The Yellow Kid cartoons reference other specific problems
between the classes in New York City. "The Great Law Tennis Tournement in
Hogan's Alley" (New York World, August 30, 1896) reveals a message similar to the protest
of blues laws, while making fun of tennis as an elite sport. Tennis players can also laugh at the Kid for wearing rackets on his feet.
Scrawled on the fence behind the net are protests for free baths on Sunday: "We want dem free baths open on Sunday" and "Cleanliness is next to godliness let our free baths
be open on Sunday"; and near the top, "Signor AQUA/Lessons
in plain and fancy swimming/the second term will be given
in the water." According to newspaper articles, reformers viewed public baths as central to reforming tenement life. One reformer sais "more parks, free baths, and the work of the different settlements, sisterhoods, nurseries, &c [would ameliorate] the conditions of the tenants."1 Dr. A. Lenora White, speaking on behalf of a physician group at a Society for Political Study meeting in New York, said, "Considering the conditions in the tenements, can we wonder at the people who grow up among such surroundings?" Presumably tenement residents were having trouble accessing the free baths that opened in the city beginning in June 1895; however, newspaper accounts show that such free baths had planned to be open Sundays 5 a.m. to midnight.2 It's possible religious groups protested the Sunday schedule and halted the practice before 1896.
Another way the middle and upper classes attempted to relieve the tenement pressure cooker by sending children to the country. Riis writes, "Home, the greatest factor of all in the training of the young, means nothing to him but a pigeon-hole in a coop along with so many other human animals . . . The very games at which he takes a gand in the street become polluting in its atmosphere."3 By 1890, the Children's Aid Society had found homes in the West for 70,000 children4; still more were likely sent to the country on trips or for summer vacations, a practice still in play by many aid organizations today. In "Hogan's Alley Children Spend a Day in the Country" (New York World, July 19, 1896), the children wreak havok on a farm; in the far background a farmer chases kids and farm animals with a pitchfork. The kids have subverteed the good intentions of the charitable. On the other hand, it conveys the belief that children may be unreformable.
Perhaps the ultimate rebellion against society's constraints
is pictured in "What They Did to the Dog-Catcher in Hogan's Alley" (New York World, September 20, 1896), which shows the Hogan's Alley children
beating a dog-catcher, with dogs attacking him visciously as well (other dogs laugh gleefully); in
the background we see a boy and his dogs chasing another
catcher while the catchers' wagon is engulfed in flames,
apparently set on fire.
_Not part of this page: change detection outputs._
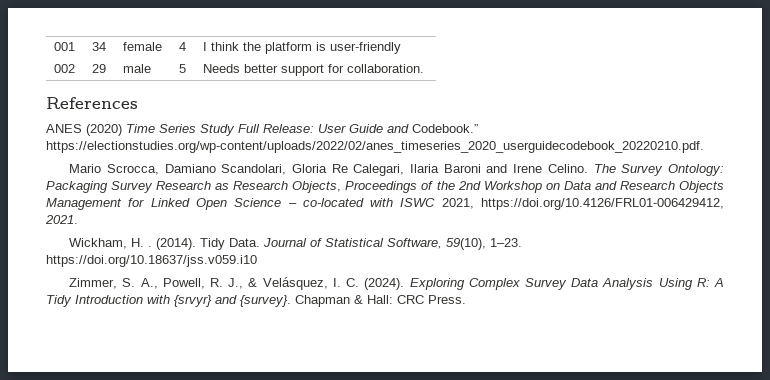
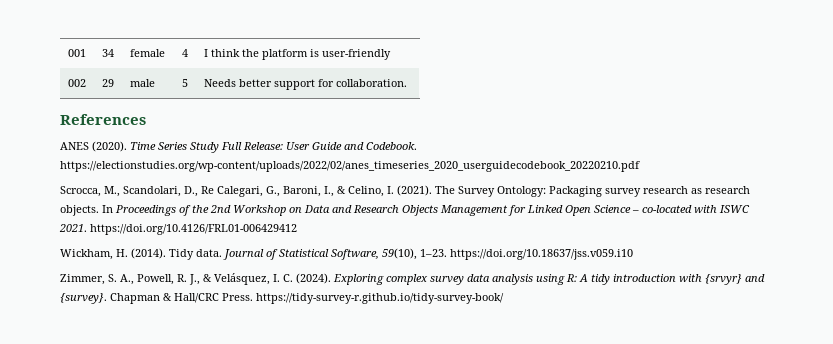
- ANES (2020) Time Series Study Full Release: User Guide and Codebook.” https://electionstudies.org/wp-content/uploads/2022/02/anes_timeseries_2020_userguidecodebook_20220210.pdf.
- Mario Scrocca, Damiano Scandolari, Gloria Re Calegari, Ilaria Baroni and Irene Celino. The Survey Ontology: Packaging Survey Research as Research Objects, Proceedings of the 2nd Workshop on Data and Research Objects Management for Linked Open Science – co-located with ISWC 2021, https://doi.org/10.4126/FRL01-006429412, 2021.
+ ANES (2020). Time Series Study Full Release: User Guide and Codebook. https://electionstudies.org/wp-content/uploads/2022/02/anes_timeseries_2020_userguidecodebook_20220210.pdf
+ Scrocca, M., Scandolari, D., Re Calegari, G., Baroni, I., & Celino, I. (2021). The Survey Ontology: Packaging survey research as research objects. In Proceedings of the 2nd Workshop on Data and Research Objects Management for Linked Open Science – co-located with ISWC 2021. https://doi.org/10.4126/FRL01-006429412
- Wickham, H. . (2014).
+ Wickham, H. (2014).
- Tidy Data.
+ Tidy data.
- Exploring Complex Survey Data Analysis Using R: A Tidy Introduction with {srvyr} and {survey}.
+ Exploring complex survey data analysis using R: A tidy introduction with {srvyr} and {survey}.
- Chapman & Hall: CRC Press.
+ Chapman & Hall/CRC Press. https://tidy-survey-r.github.io/tidy-survey-book/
Yellow Kid historian Bill Blackbeard explains: "In New
York at the time, unlicensed dogs form the tenements were
gassed upon their arrival at the pound as a matter of course.
There was no waiting period to enable owners to recover their
pets, the assumption being that 'those people' had no
means of buying a license anyway."5 The
Yellow Kid's shirt notes, the dog-catcher "don't ketch no
Hogan's Alley sausage today," suggesting perhaps that
the dogs were also used or sold for food by pound employees.
Dogs were a frequent feature in Outcault's cartoons—they
appear in almost every drawing with the Yellow Kid (Buster
Brown also has a constant canine companion, Tige). Unlike
the upper class residents of the city, dogs were the working
man's best friend.
1 "Tenements Their Topic." New York Times. 9 Jan. 1895: 2. Proquest. University of Virginia Lib. 12 Jan. 2004.
2 "Free Baths for the Public." New York Times. 4 June 1895: 12. Proquest. University of Virginia Lib. 12 Jan. 2004.
3 Riis, Jacob A. How the Other Half Lives. New York: Penguin Books, 1997. 136.
4 Riis 139. 4 Blackbeard, Bill. Introduction. R. F. Outcault's The Yellow Kid: A Centennial Celebration of the Kid Who Started the Comics. Northampton, MA: Kitchen Sink Press, 1995. 53.